BEGIN

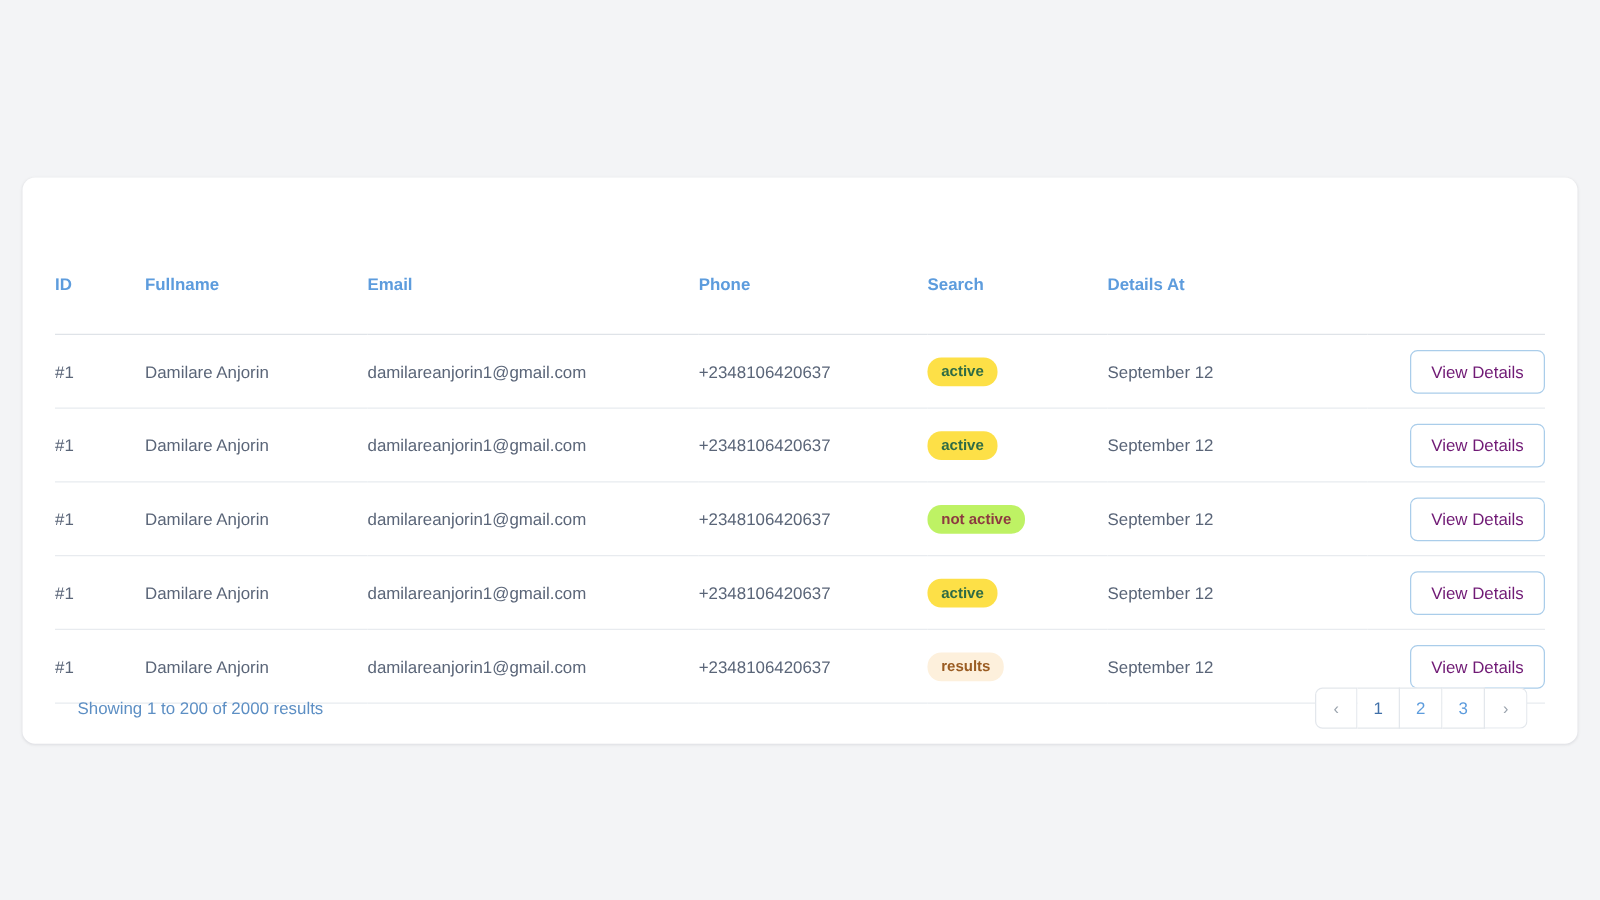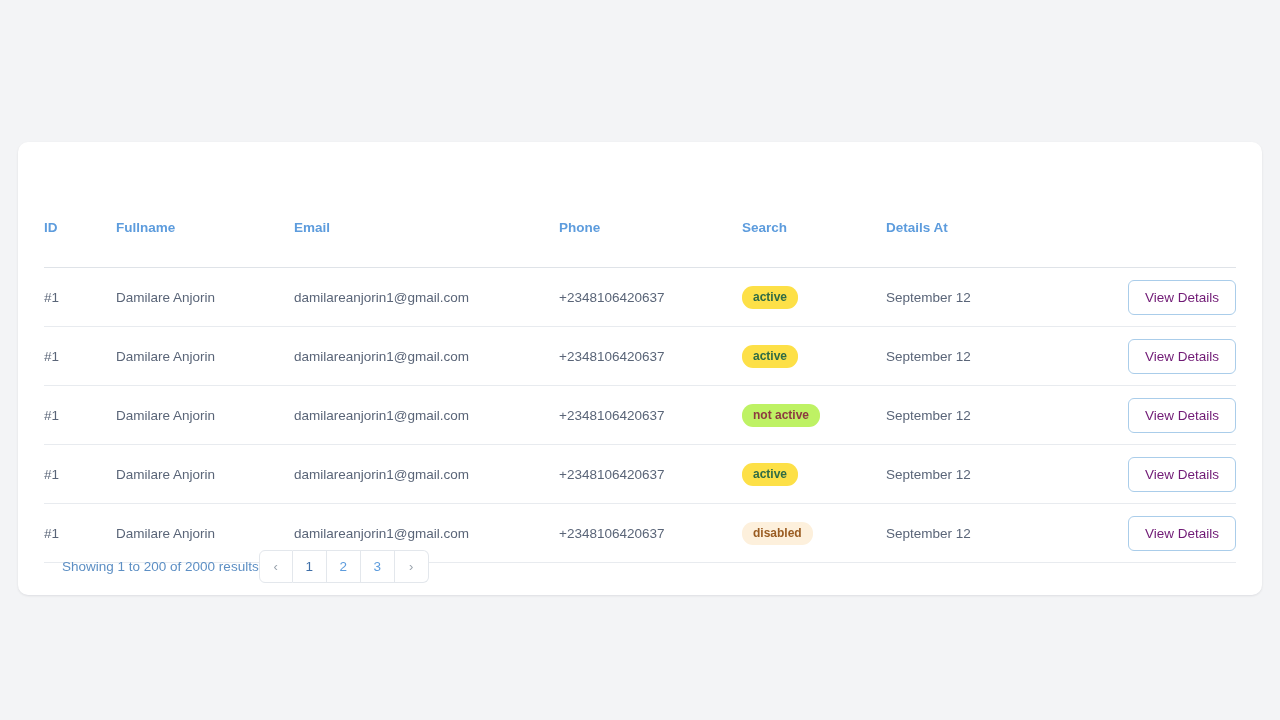--- a/index.html
+++ b/index.html
@@ -217,7 +217,7 @@
             <td>Damilare Anjorin</td>
             <td>damilareanjorin1@gmail.com</td>
             <td>+2348106420637</td>
-            <td><span class="badge disabled">disabled</span></td>
+            <td><span class="badge disabled">results</span></td>
             <td>September 12</td>
             <td class="action-cell"><button class="view-btn">View Details</button></td>
           </tr>

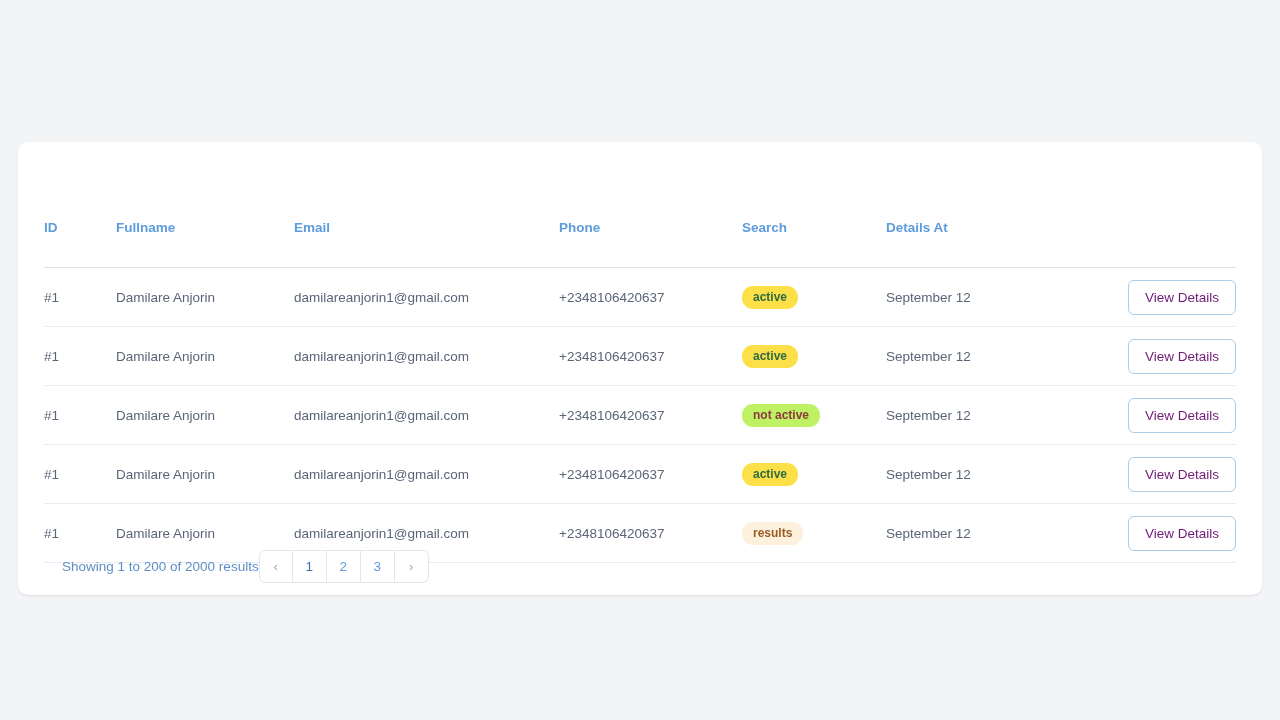--- a/index.html
+++ b/index.html
@@ -116,7 +116,7 @@
     position: absolute;
     left: 26px; right: 40px;
     bottom: 0; height: 57px;
-    display: flex; align-items: center; justify-content: flex-start;
+    display: flex; align-items: center; justify-content: space-between;
   }
   .result-text {
     font-size: 13.5px;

END

Required action | Produce the lines from the first line of the entries through the line that contains "<td>September 12</td>", exactly, leaving the pictures behind.

Task solution |
--- a/index.html
+++ b/index.html
@@ -217,7 +217,7 @@
             <td>Damilare Anjorin</td>
             <td>damilareanjorin1@gmail.com</td>
             <td>+2348106420637</td>
-            <td><span class="badge disabled">disabled</span></td>
+            <td><span class="badge disabled">results</span></td>
             <td>September 12</td>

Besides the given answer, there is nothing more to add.